What your sweat says about your health: SFU research
Sweating it out through exercise may be a New Year’s resolution but it could also help to provide new insights into the state of your health, according to new sensing technology being developed at Simon Fraser University.
SFU researcher Woo Soo Kim is part of an international research team that is developing a low-cost, 3D-printed wearable sweat sensor. The research is being carried out in SFU’s Additive Manufacturing Lab in collaboration with researchers from Zhejiang University. The team recently published a sweeping review of sweat sensor advances in the journal Bio-Design and Manufacturing.
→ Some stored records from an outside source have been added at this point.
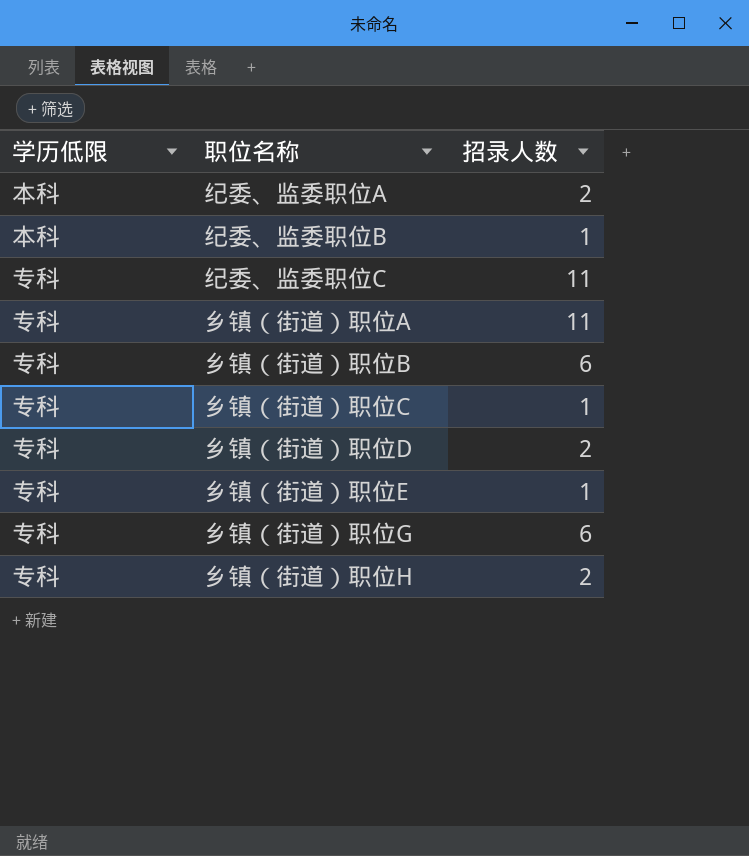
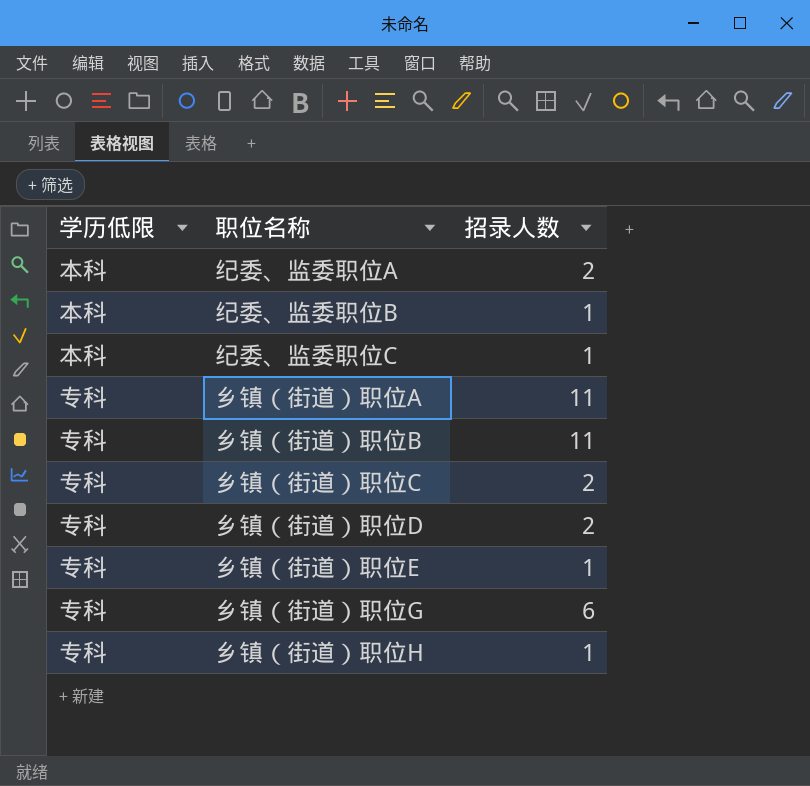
纪委、监委职位C | 学历低限: 专科 -> 本科
纪委、监委职位C | 招录人数: 11 -> 1
乡镇（街道）职位B | 招录人数: 6 -> 11
乡镇（街道）职位C | 招录人数: 1 -> 2
乡镇（街道）职位H | 招录人数: 2 -> 1

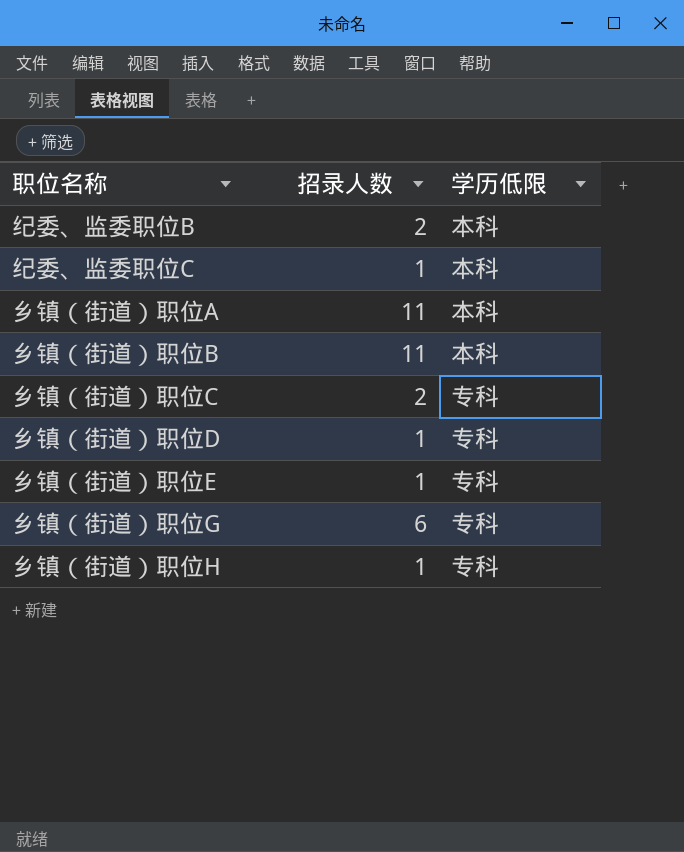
column 学历低限 | position: 1 -> 3
row 纪委、监委职位A: 本科 | 2 -> none
纪委、监委职位B | 招录人数: 1 -> 2
乡镇（街道）职位A | 学历低限: 专科 -> 本科
乡镇（街道）职位B | 学历低限: 专科 -> 本科
乡镇（街道）职位D | 招录人数: 2 -> 1

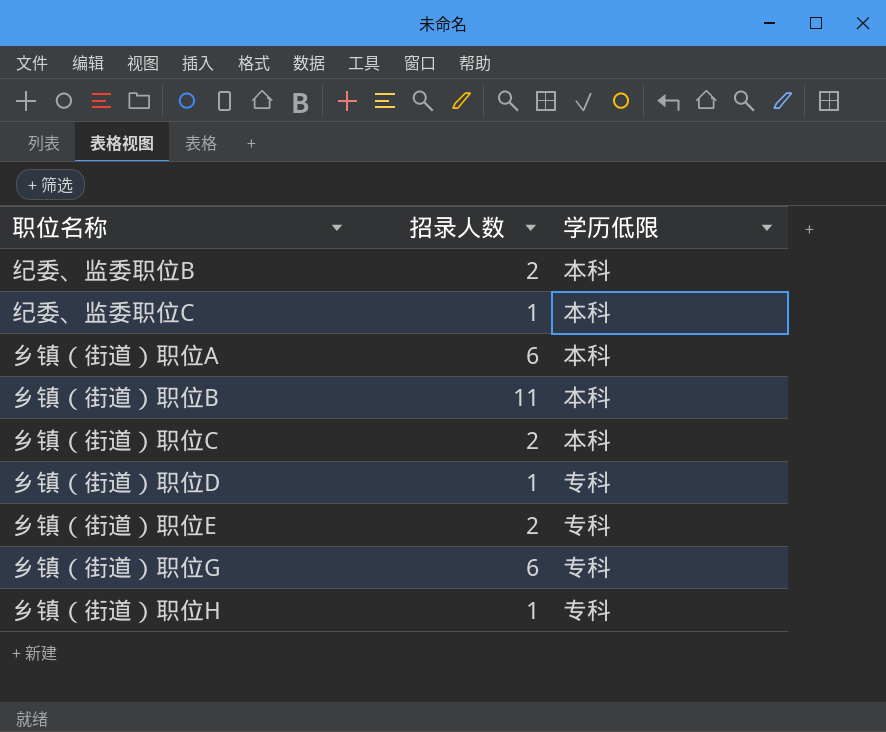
乡镇（街道）职位A | 招录人数: 11 -> 6
乡镇（街道）职位C | 学历低限: 专科 -> 本科
乡镇（街道）职位E | 招录人数: 1 -> 2

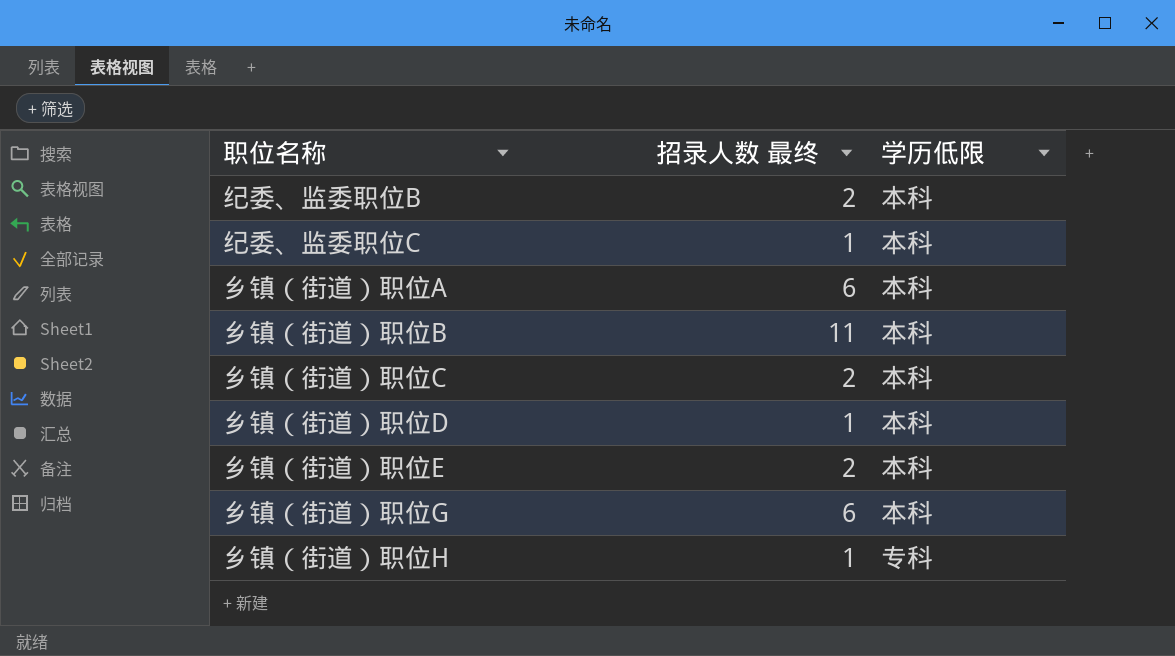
column name: 招录人数 -> 招录人数 最终
乡镇（街道）职位D | 学历低限: 专科 -> 本科
乡镇（街道）职位E | 学历低限: 专科 -> 本科
乡镇（街道）职位G | 学历低限: 专科 -> 本科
According to Kim, innovation in technology design over the past decade has seen the rapid development of wearable sensors—including sweat sensors. These wearable sensors can assess an individual’s health by analyzing the chemicals and other health information contained in sweat.
Unlike collecting and testing other biofluids such as saliva or blood, the method is non-invasive and does not require assistance. These sweat sensors can monitor human biochemical information during exercise, including ions or lactate levels, which can serve as indicators of hydration and overall physiological and psychological wellness. The data collected can also play a role in assessing various health factors, including stress and nutrition.
“The chemical composition and physical information derived from sweat are of great value in terms of how it reflects human health status,” says Kim. “Direct sweat collection from the skin surface is an easy-to-perform, straightforward method that avoids privacy concerns in physical implementation. These features mean that sweat has the potential to become a widely accessible sample type that can be monitored in a non-invasive manner.”
While there is a growing range of low-cost wearable sensors that can collect and analyze sweat to assess a person’s health, Kim’s 3D printable model integrates mechanically flexible electro-chemical sensors and wireless communication functions.
Typically, sensors can be attached to the skin using a flexible material such as foam, fabric, flexible plastics or rubber and ideally, be powered by wireless chargers.
Sweat metabolites can provide important information that can effectively be used to evaluate the wearer’s overall health condition, notes Kim. However, he cautions that further research is needed to verify the correlation between information from sweat and blood, using in-vivo validation tests to advance meaningful bio-medical applications.